Можно сказать, что в политическом, геополитическом и культурном мышлении российского правящего класса присутствует свой вариант «онтологической озабоченности» (А. Астров), связанный именно с Украиной. Российским элитам трудно конституировать Украину и украинцев как принципиально отличающегося от них Другого.
Стремление украинцев к культурной самобытности и утверждению себя в качестве нации, не входящей в «русский мир», в особенности если оно сопровождается уходом в другое культурно-цивилизационное пространство («Запад»), порождает в России «когнитивный диссонанс», раздражение и неприятие. Факт государственного самоопределения Украины воспринимается как злая шутка истории и недоразумение. В наиболее радикальном варианте продвигается и тезис о неестественности, искусственности украинской государственности.
На Украине, в свою очередь, такая реакция на ее стремление к отделению и самоопределению вне российского культурно-политического пространства воспринимается не иначе как рудименты имперского сознания или как имманентное свойство сознания российских элит. Разумеется, это, в свою очередь, усиливает постколониальные дискурсы и комплексы, способствует устойчивости национального/националистического нарратива исторической памяти.
Кроме того, в историческом сознании российских элит доминирует идея государственности как системообразующего фактора. Претензии украинских элит на самостоятельность украинской истории воспринимаются как абсурдные и провокационные именно из-за отсутствия восприятия украинцев и Украины как Другого, способного на самостоятельное государственное существование, ведь Украина веками была частью «государства Российского».
В этом смысле отсутствие континуитета в истории украинской государственности воспринимается как свидетельство цивилизационной неполноценности Украины. Присутствие украинских этнических земель в рамках российской государственности воспринимается как должное. Кроме того, претензии украинцев на культурную и государственную самостоятельность традиционно рассматриваются как следствие интриги внешних сил то ли с конца XVIII, то ли с середины XIX века: можно увидеть последовательную смену «польской», «австрийской», «немецкой» интриг. Сейчас их место заняла «американская», «евросоюзная» интрига или вообще интрига «Запада»[865]
.Наконец, стоит обратить внимание на глубокие противоречия в отношении к оценке общего прошлого. Для российских политических и культурных элит имперское и советское прошлое были важным элементом их исторической легитимации[866]
. Для украинских — центральным аргументом в историческом обосновании существования государства и нации было отрицание имперского и советского прошлого как чуждого, принесенного и навязанного извне.Проблемы раздела ранее «общего» прошлого стоит рассматривать именно в этом контексте.
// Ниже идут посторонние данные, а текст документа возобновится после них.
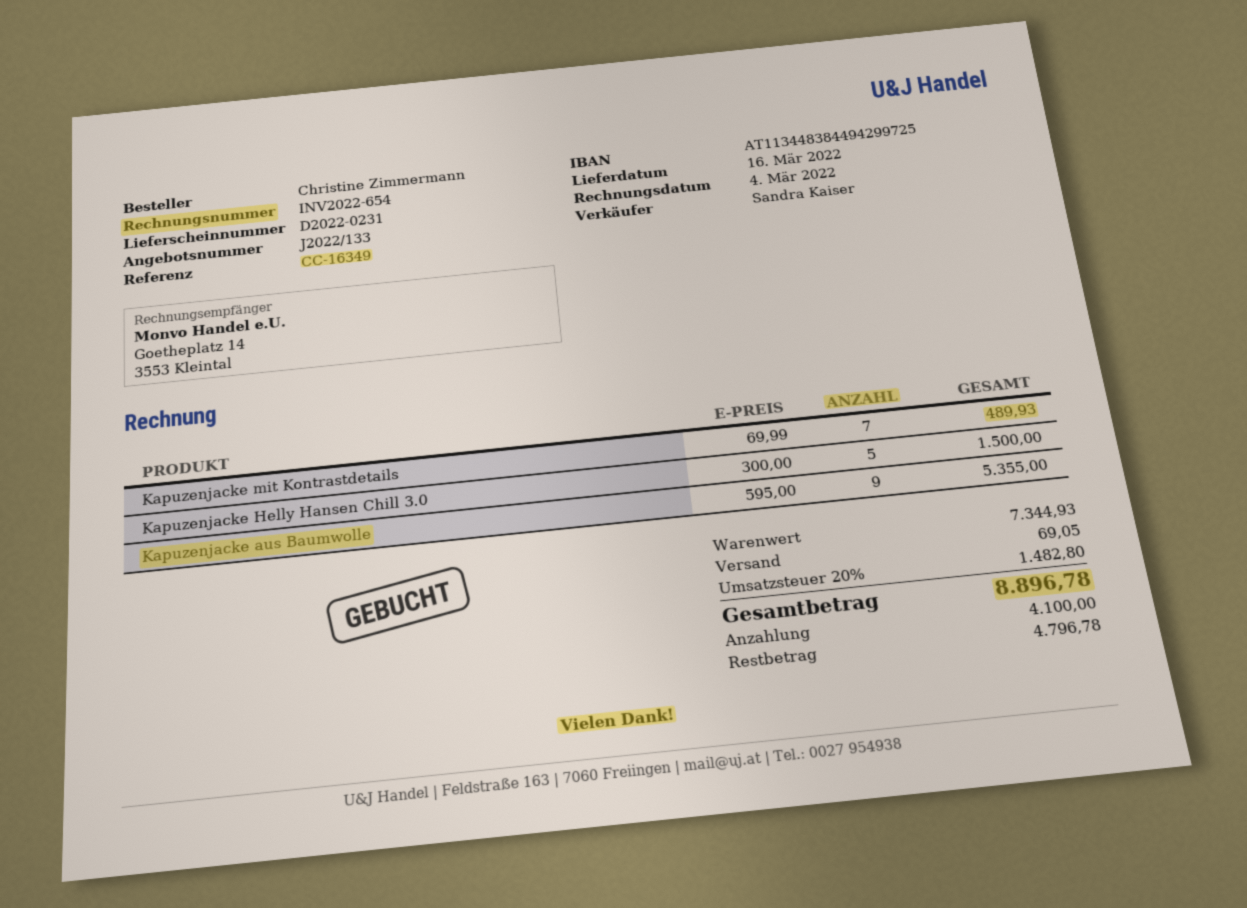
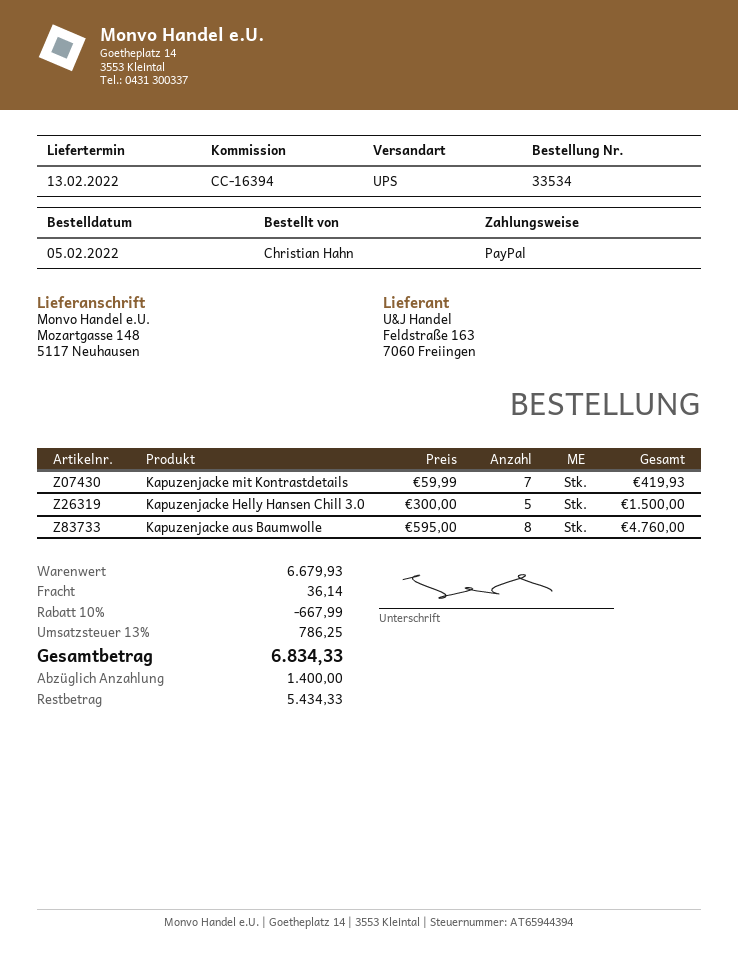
delivery date: 2022-03-16 -> 2022-02-13
reference: CC-16349 -> CC-16394
ordered by: Christine Zimmermann -> Christian Hahn
Kapuzenjacke mit Kontrastdetails: 7 x 69.99 = 489.93 -> 7 x 59.99 = 419.93
Kapuzenjacke aus Baumwolle: 9 x 595.00 = 5355.00 -> 8 x 595.00 = 4760.00
subtotal: 7344.93 -> 6679.93
discount: none -> 10% = 667.99
shipping: 69.05 -> 36.14
tax: 20% = 1482.80 -> 13% = 786.25
total: 8896.78 -> 6834.33
deposit: 4100.00 -> 1400.00
balance: 4796.78 -> 5434.33

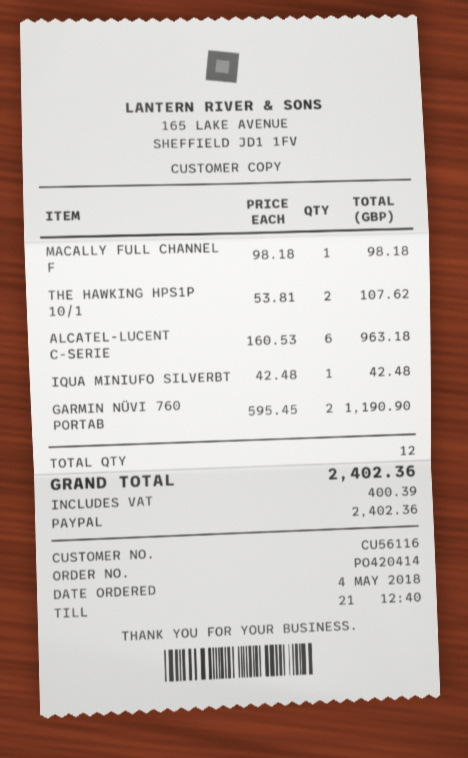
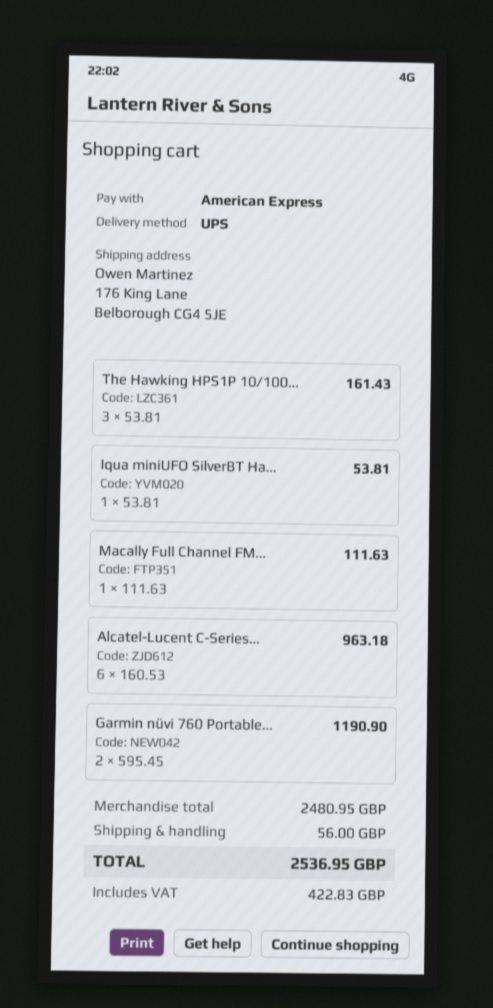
payment method: PayPal -> American Express
MACALLY FULL CHANNEL F: 1 x 98.18 = 98.18 -> 1 x 111.63 = 111.63
THE HAWKING HPS1P 10/1: 2 x 53.81 = 107.62 -> 3 x 53.81 = 161.43
IQUA MINIUFO SILVERBT: 1 x 42.48 = 42.48 -> 1 x 53.81 = 53.81
shipping: none -> 56.00
tax: 400.39 -> 422.83
total: 2402.36 -> 2536.95

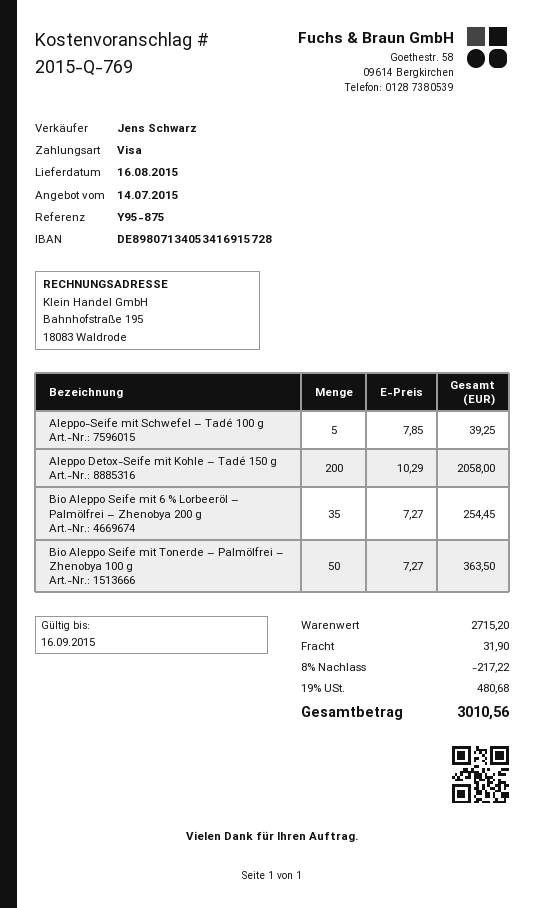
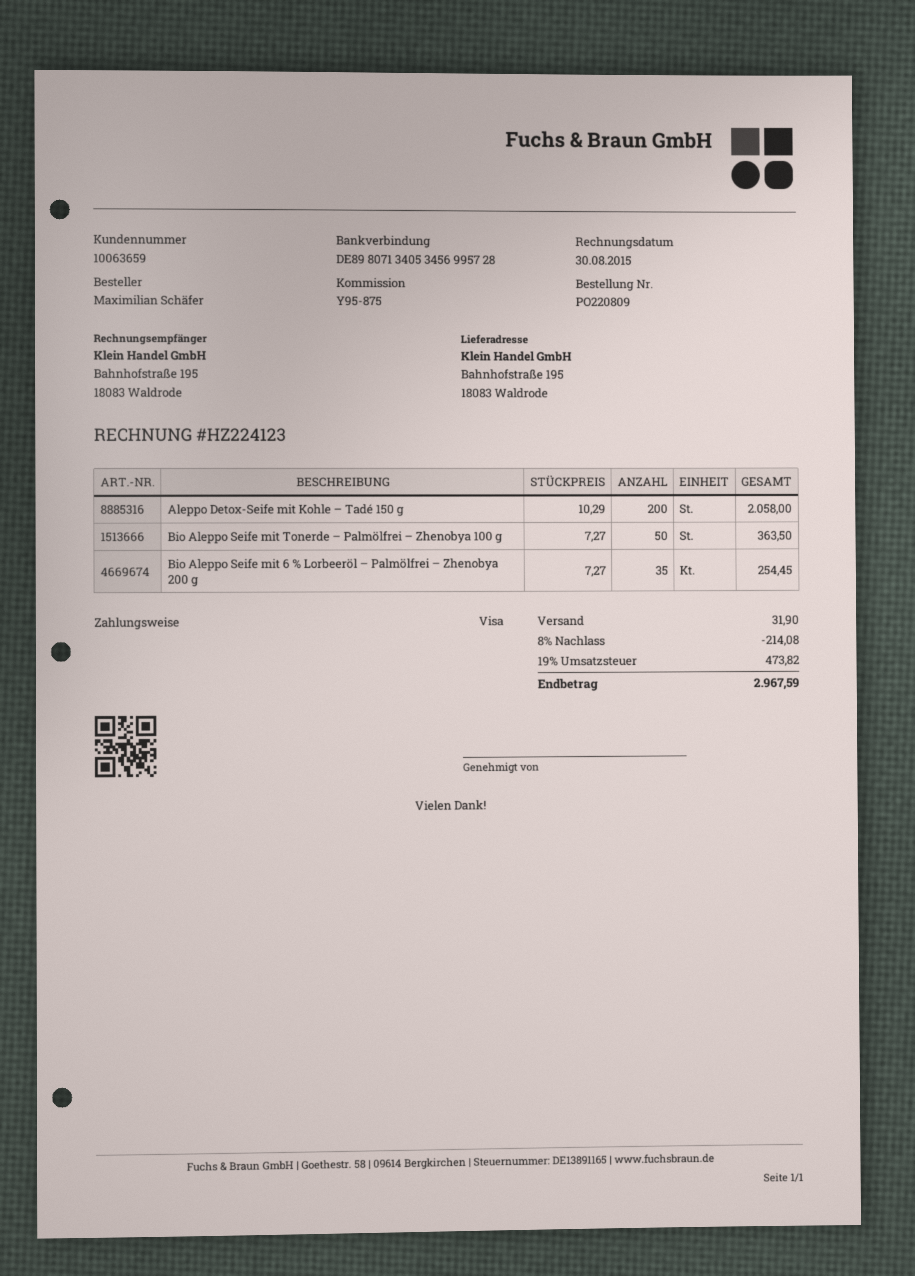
bank account: DE89807134053416915728 -> DE89807134053456995728
Aleppo-Seife mit Schwefel – Tadé 100 g: 5 x 7.85 = 39.25 -> none
discount: 8% = 217.22 -> 8% = 214.08
tax: 19% = 480.68 -> 19% = 473.82
total: 3010.56 -> 2967.59

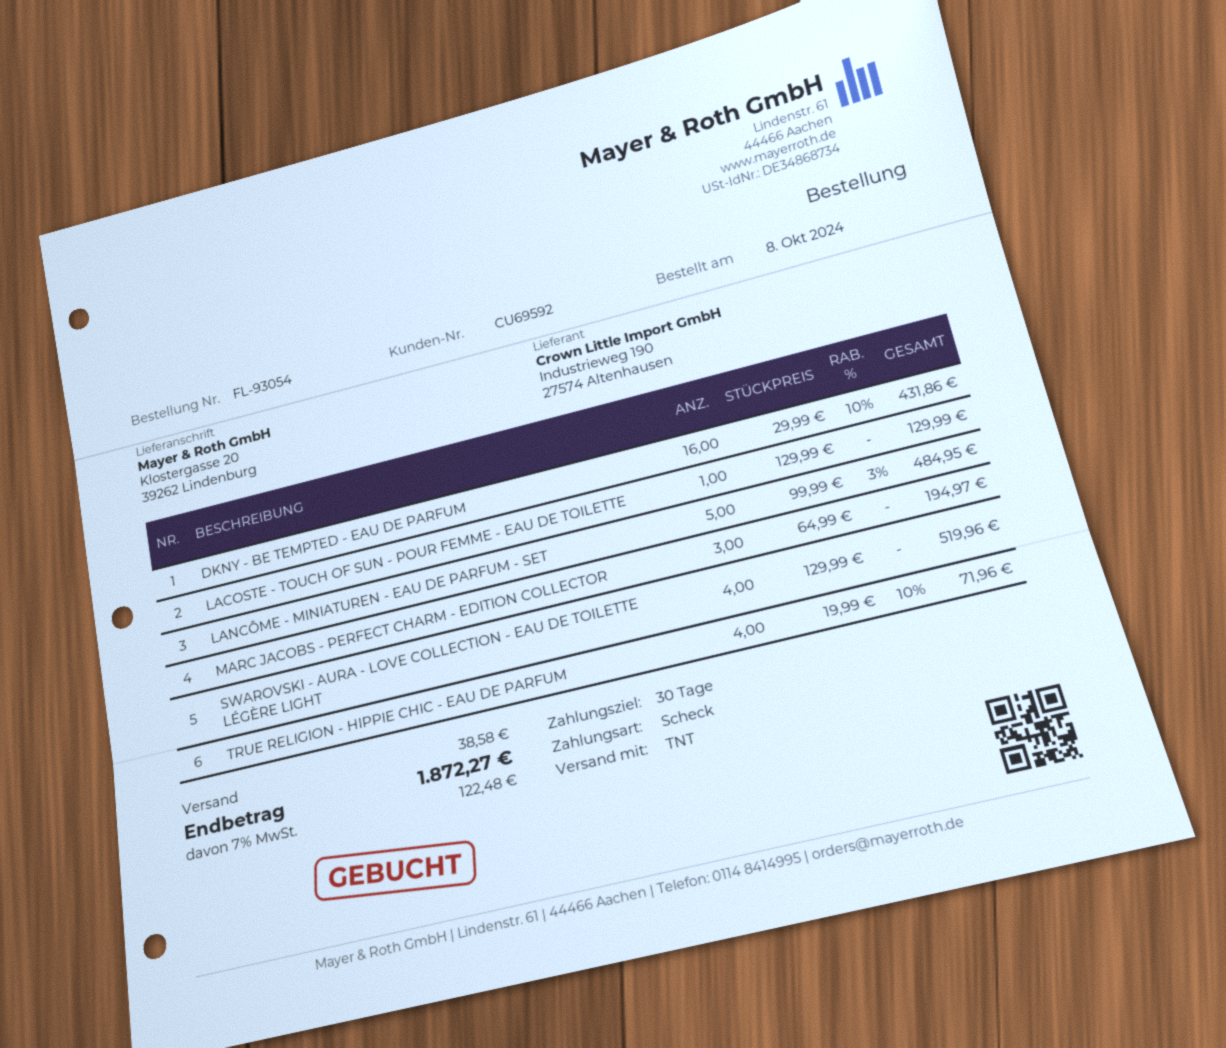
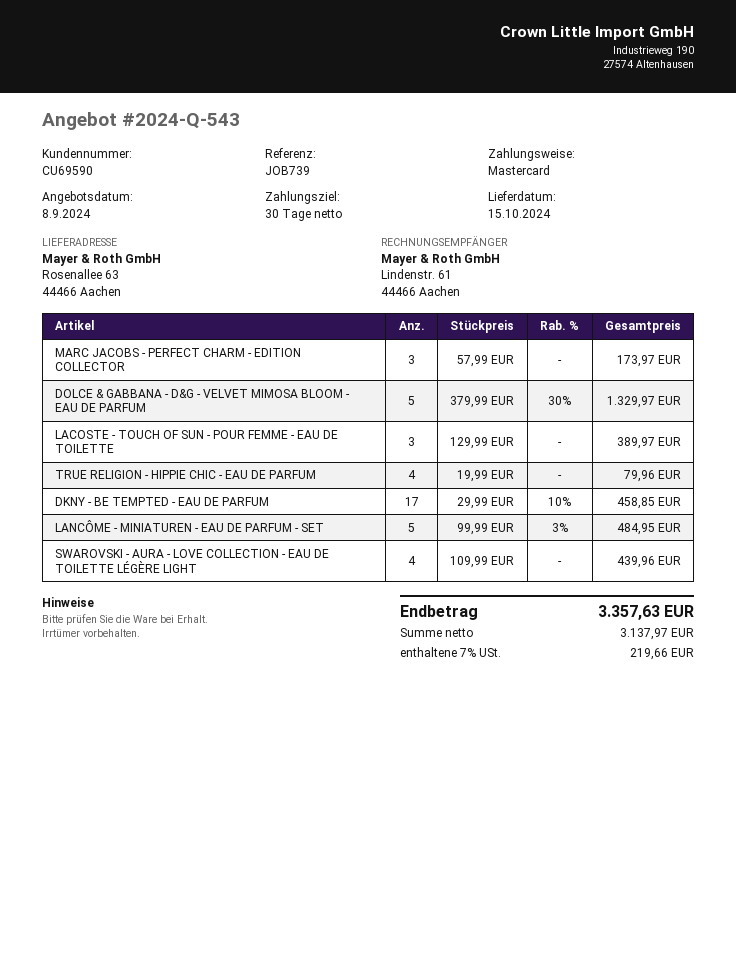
customer number: CU69592 -> CU69590
payment method: cheque -> Mastercard
ship to: Klostergasse 20, 39262 Lindenburg -> Rosenallee 63, 44466 Aachen
DKNY - BE TEMPTED - EAU DE PARFUM: 16 x 29.99 - 10% = 431.86 -> 17 x 29.99 - 10% = 458.85
LACOSTE - TOUCH OF SUN - POUR FEMME - EAU DE TOILETTE: 1 x 129.99 = 129.99 -> 3 x 129.99 = 389.97
MARC JACOBS - PERFECT CHARM - EDITION COLLECTOR: 3 x 64.99 = 194.97 -> 3 x 57.99 = 173.97
SWAROVSKI - AURA - LOVE COLLECTION - EAU DE TOILETTE LÉGÈRE LIGHT: 4 x 129.99 = 519.96 -> 4 x 109.99 = 439.96
TRUE RELIGION - HIPPIE CHIC - EAU DE PARFUM: 4 x 19.99 - 10% = 71.96 -> 4 x 19.99 = 79.96
DOLCE & GABBANA - D&G - VELVET MIMOSA BLOOM - EAU DE PARFUM: none -> 5 x 379.99 - 30% = 1329.97
shipping: 38.58 -> none
tax: 7% = 122.48 -> 7% = 219.66
total: 1872.27 -> 3357.63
Несмотря на все перечисленные обстоятельства, конфликт по поводу прошлого между Россией и Украиной долгое время пребывал в латентной фазе: хватало других проблемных зон. Первая открытая дискуссия не столько историографического, сколько идеологического характера произошла в 1993 году[867]
на конференции, посвященной 60-летию голода 1932–1933 годов на Украине. Атмосфера конференции была далекой от академической. В ней принимали участие не только ученые, но и политики, в том числе президент Украины Леонид Кравчук и общественные деятели.Конференция происходила в период серьезного обострения украинско-российских отношений. Некоторые выступления прямо увязывались с текущей ситуацией. В июле было принято скандальное постановление Верховного совета РФ о статусе Севастополя, объявлявшее город российской территорией. В октябре Россия предъявила претензии на украинскую газотранспортную систему (в счет гигантского газового долга), что было воспринято как откровенное посягательство на суверенитет. В разгаре был конфликт по поводу раздела Черноморского флота.
В этой обстановке обсуждение голода 1932–1933 годов на Украине нередко переходило в обвинения в адрес России (или «Москвы») как организатора голода. Российские историки, пытавшиеся отстаивать идею о том, что голод имел место во всех хлебных регионах СССР, оказались в роли «защитников» сталинского режима. Свои впечатления они изложили в письме (скорее похожем на статью) в журнале «Отечественная история»[868]
. По мнению российских историков, представленная в некоторых выступлениях на конференции концепция голода-геноцида, организованного с целью истребления украинцев, является политической: «В данном случае речь идет прежде всего о попытках использовать некоторые события истории в политических целях»[869]. Данный эпизод фактически положил начало многолетней дискуссии украинских и российских историков и политиков о голоде 1932–1933 годов, переросшей в войну памяти в 2000-е.